Sometimes the criticism is entirely warranted. Like, if someone came up to me and wanted to share their excitement in becoming a Grand Dragon in the KKK, or that they won a Dance Dance Revolution competition, then I'd probably poo-poo their accomplishments.
But there are other exploits that many would agree are of "debatable" virtue. Like this dad's pride in praising his 14-year-old son's relentless work ethic.
The post, which was first circulated on Facebook by the dad (named Chris Crawford), started getting more eyeballs on it after it was posted on Twitter by @kittynoveau with the comment "god this is depressing."
Chris's post reads, "HUGE shout out to this kid of mine, 14 years old and has a PT job at Burger King. Not only does he work every day he can including weekends when most kids are out enjoying their summer, he goes in early and stays late almost every time he works. He loves every minute of it."
Chris continued, "Making his own money, saving for a car, being responsible in his decisions, becoming a respectable young man!!! I couldn't be more proud of him! Some of y'all lazy, grown-a-- people out there should take notes!!! #prouddad."
A lot of folks on Twitter weren't exactly happy with the dad's enthusiasm for his son's work ethic. Some outright questioned the number of hours his 14-year-old son was working.
Others pointed out that if this young man was indeed working as much as his father says he was, then he wouldn't be working part-time hours. Then there were those who began referencing child labor laws.
Generally speaking, a "part-time" employee is usually someone who works under 30 hours a week. While the 14-year-old's summer work schedule could very well be under the part-time employee limit, many Twitter followers weren't convinced.
Others swore that a child opting to work instead of spending his summer vacation relaxing is "indicative of something dark happening somewhere."
And then some others said that children who don't get to be children during their childhood ultimately struggled in adulthood.
While the 14-year-old and his father received plenty of hate, there were many who applauded the young man's initiative.
The post spawned a conversation about the nature of making a living in the United States and how "sad" it is that a young child feels the need to work a seemingly full-time job at 14 years old just to save to have a car.
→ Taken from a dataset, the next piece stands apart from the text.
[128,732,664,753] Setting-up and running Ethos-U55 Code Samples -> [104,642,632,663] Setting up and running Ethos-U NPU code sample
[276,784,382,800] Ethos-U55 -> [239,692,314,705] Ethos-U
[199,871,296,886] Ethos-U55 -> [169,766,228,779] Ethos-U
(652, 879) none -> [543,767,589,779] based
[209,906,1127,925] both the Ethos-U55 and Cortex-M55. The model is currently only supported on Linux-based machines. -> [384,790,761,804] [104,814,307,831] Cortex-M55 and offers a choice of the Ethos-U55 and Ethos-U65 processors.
Some stated that "school is meant to be a kid's job at 14." But there were others who argued that getting good grades to try and get into college just so he could have a degree doesn't guarantee that he'll find fulfilling employment, either. So who's to say what's right here?
Some people dug into the father's social media profile to try to figure out what type of person he is. Some balked at the fact that his only online likes are "sports, tools, and guns."
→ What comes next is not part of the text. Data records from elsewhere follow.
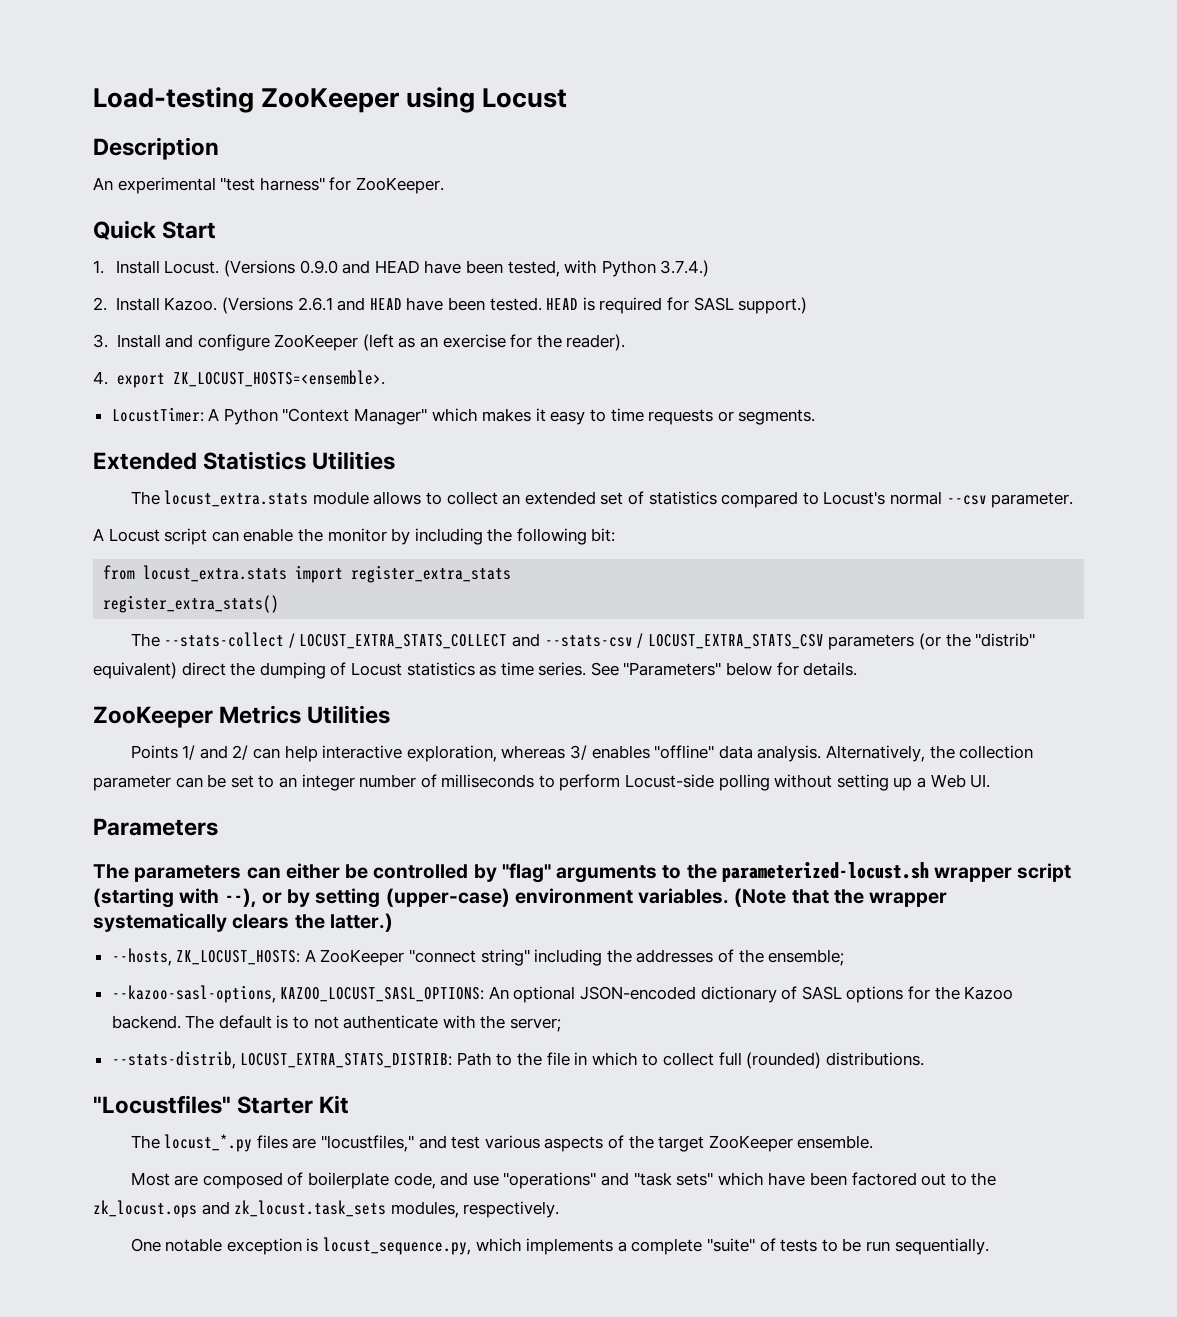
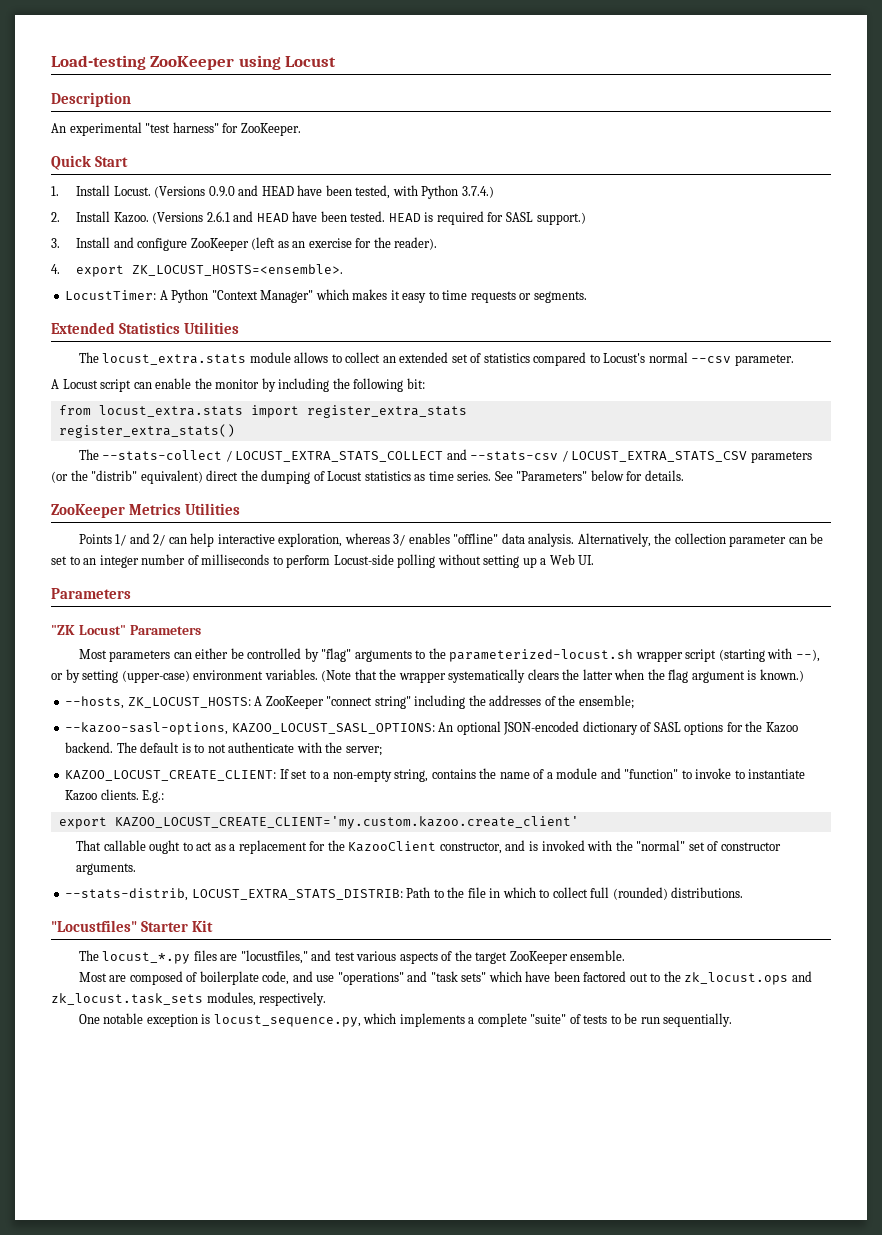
[93,864,129,879] The -> [51,625,201,635] [78,649,107,659] "ZK Locust" Parameters // Most
[329,913,393,932] latter.) -> [582,669,804,683] latter when the flag argument is known.)
(562, 1025) none -> [65,768,806,782] [65,789,165,803] [58,816,579,829] [76,840,781,854] [76,863,137,875] // KAZOO_LOCUST_CREATE_CLIENT: If set to a non-empty string, contains the name of a module and "function" to invoke to instantiate Kazoo clients. E.g.: // export KAZOO_LOCUST_CREATE_CLIENT='my.custom.kazoo.create_client' // That callable ought to act as a replacement for the KazooClient constructor, and is invoked with the "normal" set of constructor arguments.

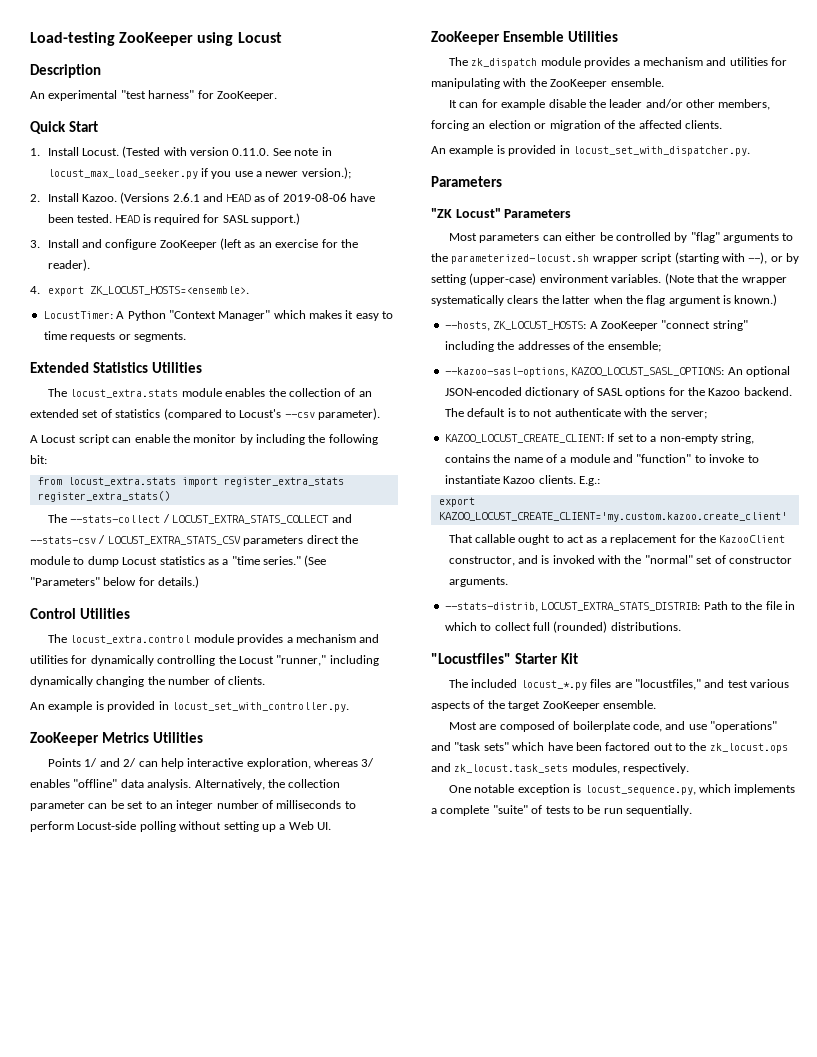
[154,185,494,199] (Versions 0.9.0 and HEAD have been tested, with Python 3.7.4.) -> [122,146,332,158] [47,167,351,179] (Tested with version 0.11.0. See note in locust_max_load_seeker.py if you use a newer version.);
(289, 217) none -> [253,193,347,202] as of 2019-08-06
[294,352,381,363] allows to collect -> [225,388,356,397] enables the collection of
[533,352,587,366] compared -> [163,408,222,420] (compared
[648,352,794,366] normal --csv parameter. -> [284,408,380,420] --csv parameter).
[51,470,684,484] (or the "distrib" equivalent) direct the dumping of Locust statistics as time series. See "Parameters" below for details. -> [306,535,358,544] [30,555,327,567] [30,576,200,588] [30,608,130,619] [47,634,380,645] [30,655,379,666] [30,676,265,687] [30,701,349,712] direct the module to dump Locust statistics as a "time series." (See "Parameters" below for details.) // Control Utilities // The locust_extra.control module provides a mechanism and utilities for dynamically controlling the Locust "runner," including dynamically changing the number of clients. // An example is provided in locust_set_with_controller.py.
(595, 560) none -> [431,31,618,45] [448,57,787,68] [431,78,664,89] [448,99,771,110] [431,120,722,131] [431,145,750,156] // ZooKeeper Ensemble Utilities // The zk_dispatch module provides a mechanism and utilities for manipulating with the ZooKeeper ensemble. // It can for example disable the leader and/or other members, forcing an election or migration of the affected clients. // An example is provided in locust_set_with_dispatcher.py.
(99, 955) none -> [471,679,518,688] included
This post then sparked a larger conversation about the workforce and jobs in general.
People began sharing posts about companies giving "incentives" and doing "wholesome" things that were actually depressing and indicative that their employees are treated terribly.
Some employers also chimed in to say that they won't consider a candidate unless they worked a job in high school.
What do you think? Should a 14-year-old be working a job? Or can there be a balance of work/play for young teens?